By Dave Dolbee published on in Legal, News

Lawmakers and judges in favor of gun control have continually tried to weaken the Second Amendment and deny citizens of their constitutional protections and rights under the Second Amendment by imposing a “good reason” requirement. The Second Amendment was not written with any such condition and was purely a fabrication by forces intent on gutting the Second Amendment. This week, the Court said as much.

Second Amendment document

The Supreme Court set the record straight in 2008 with its District of Columbia v. Heller decision—or so we thought. At a minimum, the Heller decision clarified that the Second Amendment does apply to individuals. However, lawmakers and gun control lobbies have skirted this ruling not by completely refusing a citizen the right to self-defense, but by forcing them to prove they have a “good reason.” Of course, the “good reason” requirement was merely a subversion of the law that allowed anti-gunners to deny people their protections guaranteed by the Second Amendment.

That is until now.

This week, the Second Amendment Foundation won a precedent-setting victory against “good reason” requirements for concealed carry in our Nation’s capital when the U.S. Court of Appeals for the District of Columbia issued a permanent injunction against enforcement of such a requirement in Washington, D.C.

The 2-1 ruling was written by Judge Thomas Beall Griffith. Judge Griffith is a George W. Bush appointee, so he has been on the bench for over a decade. In Griffith’s writing of the decision he stated:

“At the Second Amendment’s core lies the right of responsible citizens to carry firearms for personal self-defense beyond the home, subject to longstanding restrictions… The District’s good-reason law is necessarily a total ban on exercises of that constitutional right for most D.C. residents. That’s enough to sink this law under (the 2008 U.S. Supreme Court’s Heller ruling).”

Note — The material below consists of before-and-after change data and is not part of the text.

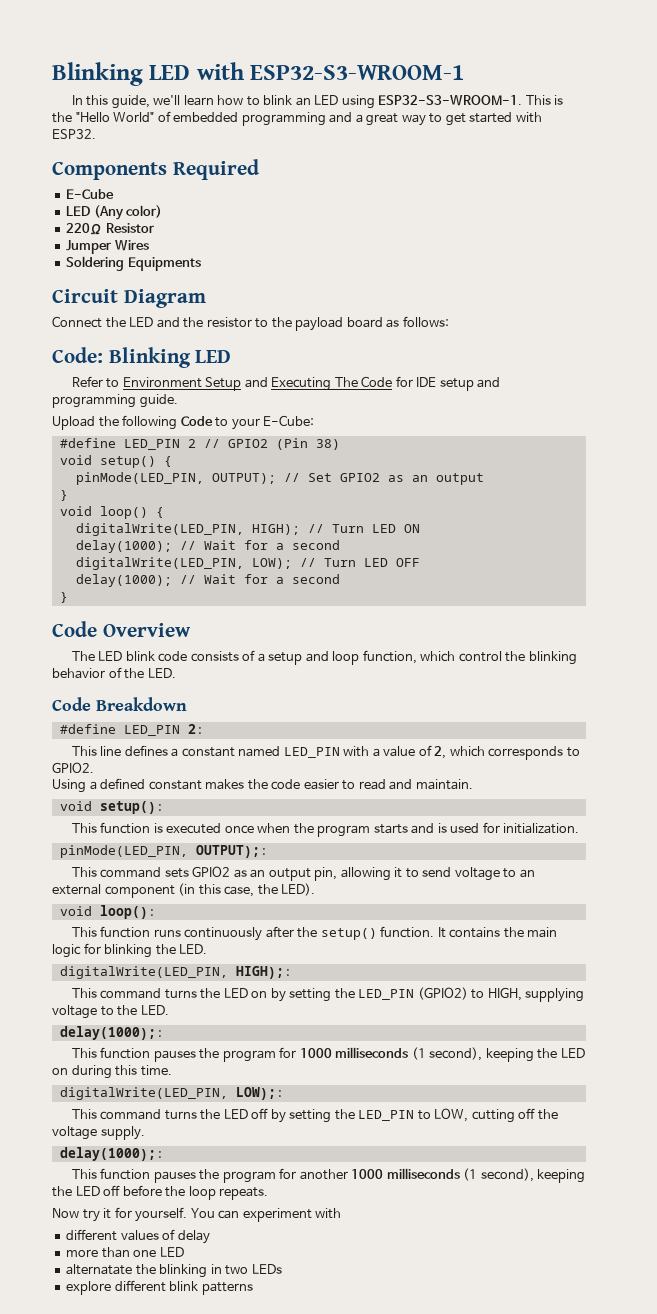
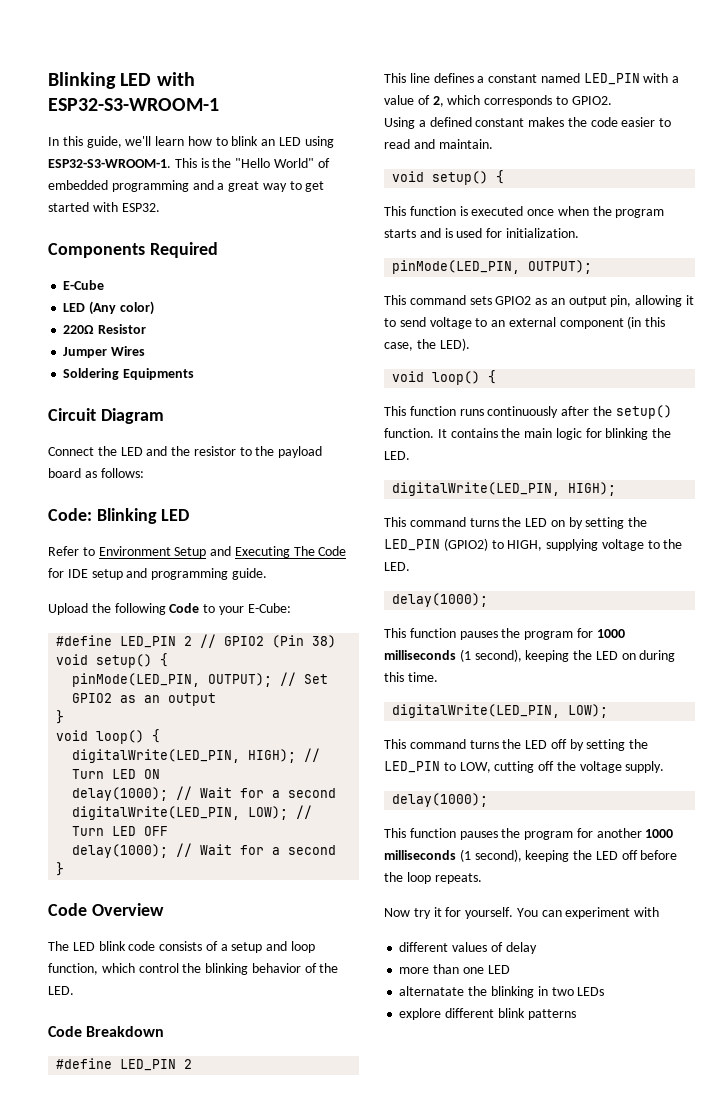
  Code Breakdown
- #define LED_PIN 2:
+ #define LED_PIN 2
  Using a defined constant makes the code easier to read and maintain.
- void setup():
+ void setup() {
  This function is executed once when the program starts and is used for initialization.
- pinMode(LED_PIN, OUTPUT);:
+ pinMode(LED_PIN, OUTPUT);
  This command sets GPIO2 as an output pin, allowing it to send voltage to an external component (in this case, the LED).
- void loop():
+ void loop() {
  It contains the main logic for blinking the LED.
- digitalWrite(LED_PIN, HIGH);:
+ digitalWrite(LED_PIN, HIGH);
  This command turns the LED on by setting the LED_PIN (GPIO2) to HIGH, supplying voltage to the LED.
- delay(1000);:
+ delay(1000);
  This function pauses the program for 1000 milliseconds (1 second), keeping the LED on during this time.
- digitalWrite(LED_PIN, LOW);:
+ digitalWrite(LED_PIN, LOW);
  This command turns the LED off by setting the LED_PIN to LOW, cutting off the voltage supply.
- delay(1000);:
+ delay(1000);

“Today’s ruling contains some powerful language that affirms what we have argued for many years, that requiring a so-called ‘good cause’ to exercise a constitutionally-protect right does not pass the legal smell test,” said SAF founder and Executive Vice President Alan M. Gottlieb. “We’re particularly pleased that the opinion makes it clear that the Second Amendment’s core generally covers carrying in public for self-defense.”

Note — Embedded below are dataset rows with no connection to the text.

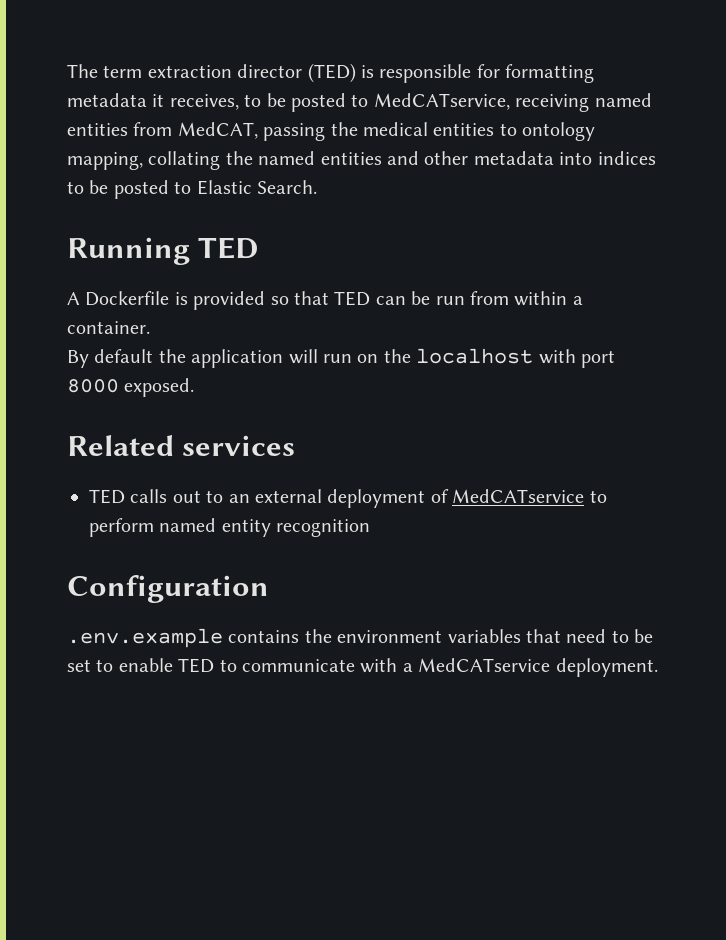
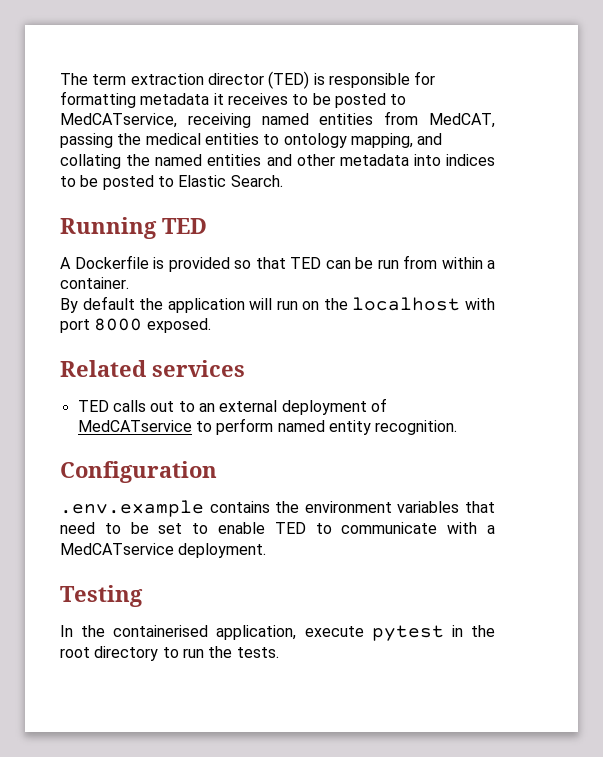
- The term extraction director (TED) is responsible for formatting metadata it receives, to be posted to MedCATservice, receiving named entities from MedCAT, passing the medical entities to ontology mapping, collating the named entities and other metadata into indices to be posted to Elastic Search.
+ The term extraction director (TED) is responsible for formatting metadata it receives to be posted to MedCATservice, receiving named entities from MedCAT, passing the medical entities to ontology mapping, and collating the named entities and other metadata into indices to be posted to Elastic Search.
- TED calls out to an external deployment of MedCATservice to perform named entity recognition
+ TED calls out to an external deployment of MedCATservice to perform named entity recognition.
+ Testing
+ In the containerised application, execute pytest in the root directory to run the tests.

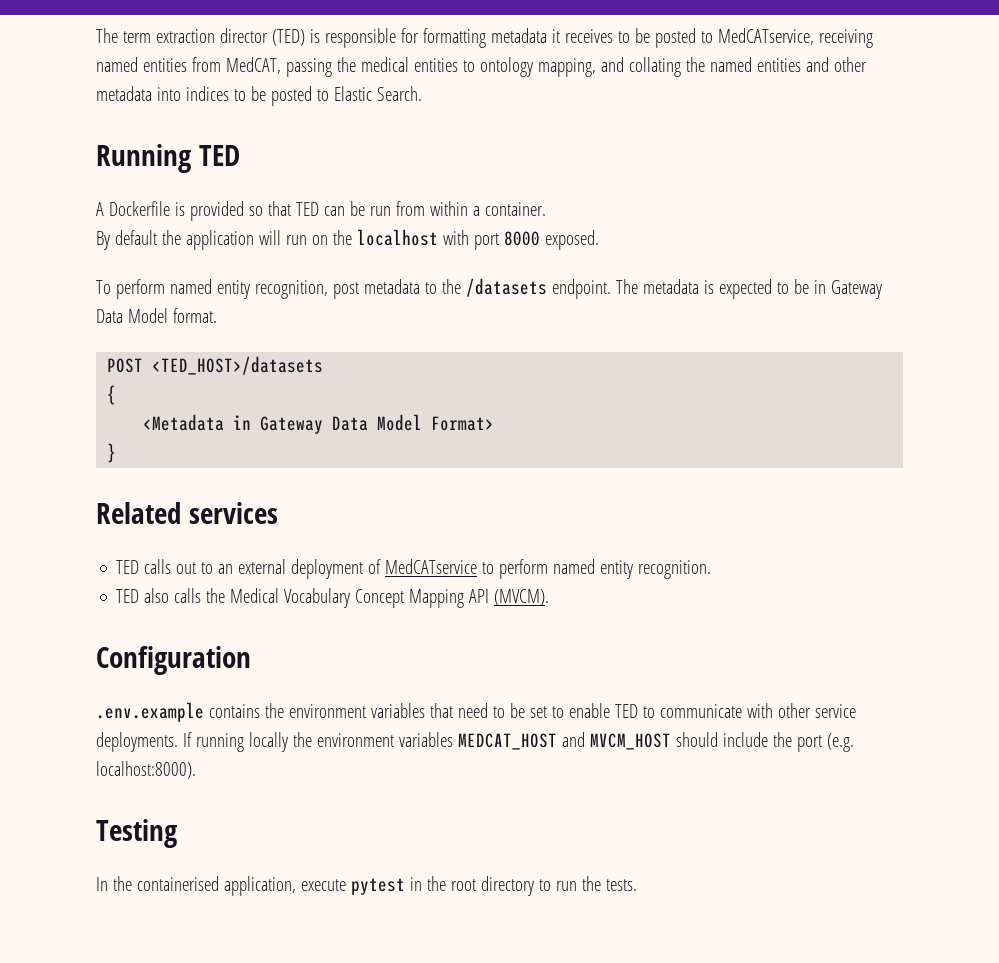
+ To perform named entity recognition, post metadata to the /datasets endpoint. The metadata is expected to be in Gateway Data Model format.
+ POST <TED_HOST>/datasets
+ {
+ <Metadata in Gateway Data Model Format>
+ }
+ TED also calls the Medical Vocabulary Concept Mapping API (MVCM).
- .env.example contains the environment variables that need to be set to enable TED to communicate with a MedCATservice deployment.
+ .env.example contains the environment variables that need to be set to enable TED to communicate with other service deployments. If running locally the environment variables MEDCAT_HOST and MVCM_HOST should include the port (e.g. localhost:8000).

Lest any of The Shooter’s Log’s readers—or the people you will hopefully share this news with—believe this to be pro Second Amendment rhetoric or the personal opinion and rantings of a gun nut, the court went on to state in its 31-page majority opinion that the District of Columbia’s “good cause” requirement was essentially designed to prevent the exercise of the right to bear arms by most District residents. Therefore, the net effect of the requirement amounted to nothing more than a complete prohibition in direct contradiction to the 2008 Heller decision that struck down the District of Columbia’s 30-year handgun ban.

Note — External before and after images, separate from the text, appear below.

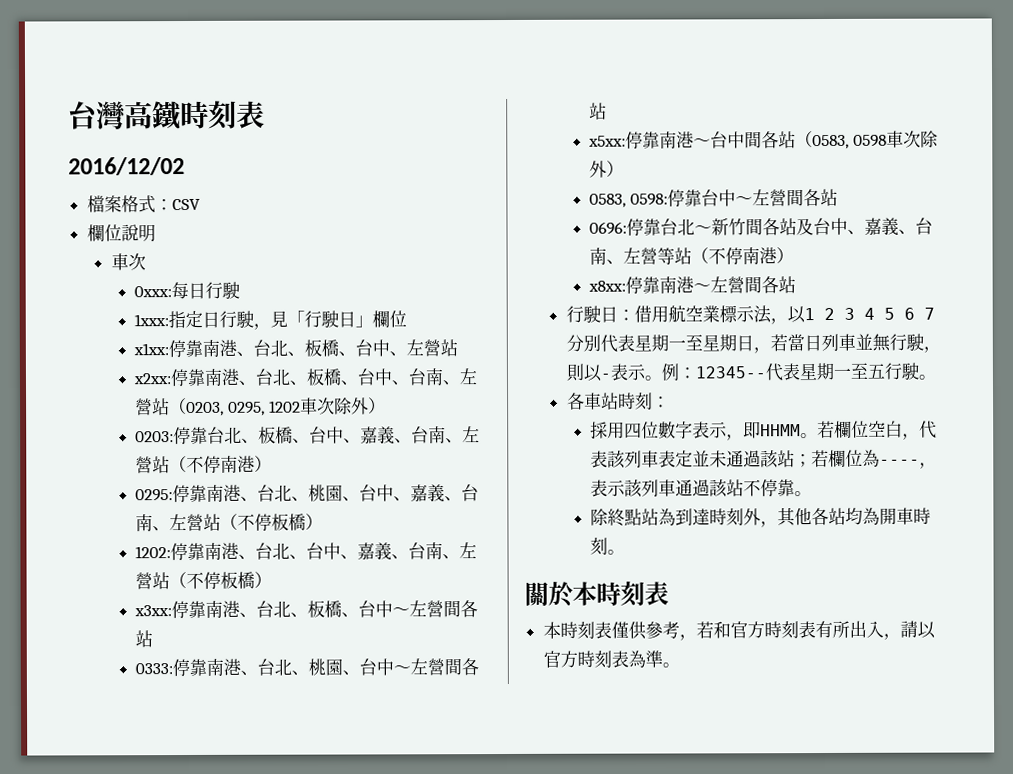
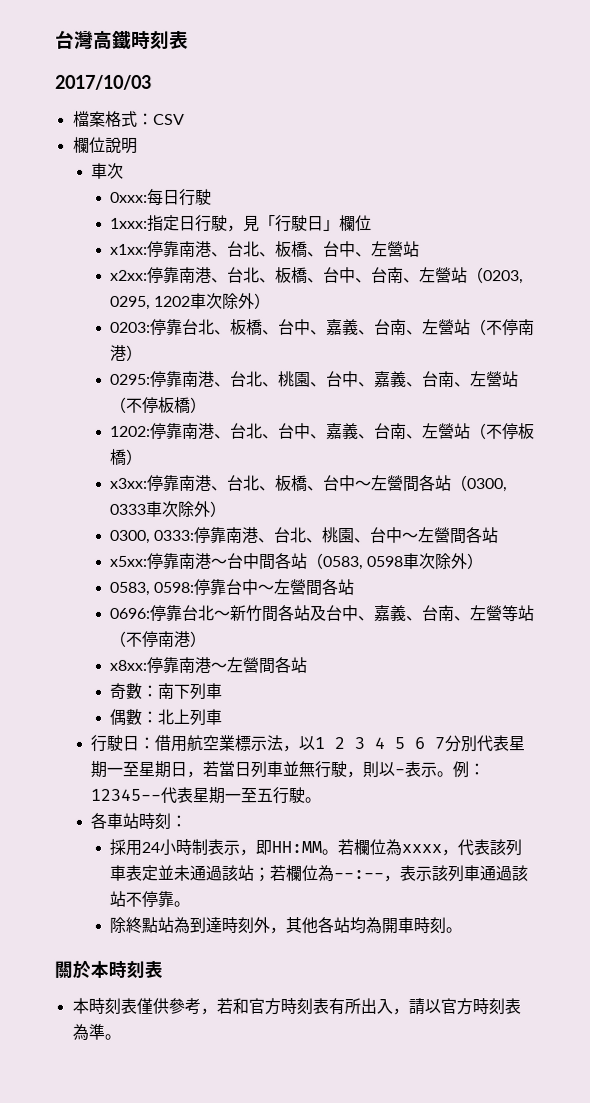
- 2016/12/02
+ 2017/10/03
- x3xx:停靠南港、台北、板橋、台中～左營間各站
- 0333:停靠南港、台北、桃園、台中～左營間各站
+ x3xx:停靠南港、台北、板橋、台中～左營間各站（0300, 0333車次除外）
+ 0300, 0333:停靠南港、台北、桃園、台中～左營間各站
+ 奇數：南下列車
+ 偶數：北上列車
- 採用四位數字表示，即HHMM。
+ 採用24小時制表示，即HH:MM。
- 若欄位空白，代表該列車表定並未通過該站；若欄位為----，表示該列車通過該站不停靠。
+ 若欄位為xxxx，代表該列車表定並未通過該站；若欄位為--:--，表示該列車通過該站不停靠。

Judge Griffith continued, “The good-reason law, is necessarily a total ban on most D.C. residents’ right to carry a gun in the face of ordinary self-defense needs…”

The Second Amendment Foundation, an organization that is no stranger to the pages of The Shooter’s Log, led the Second Amendment Foundation (SAF) fight in Wrenn v. District of Columbia. After the decision was handed down, SAF founder and Executive Vice President Alan Gottlieb released a statement saying, “To read the majority opinion and not come away convinced that such ‘good reason’ or ‘good cause’ requirements are just clever ways to prevent honest citizens from exercising their rights is not possible. To say we are delighted with the ruling would be an understatement. We are simply more encouraged to keep fighting and winning firearms freedom one lawsuit at a time.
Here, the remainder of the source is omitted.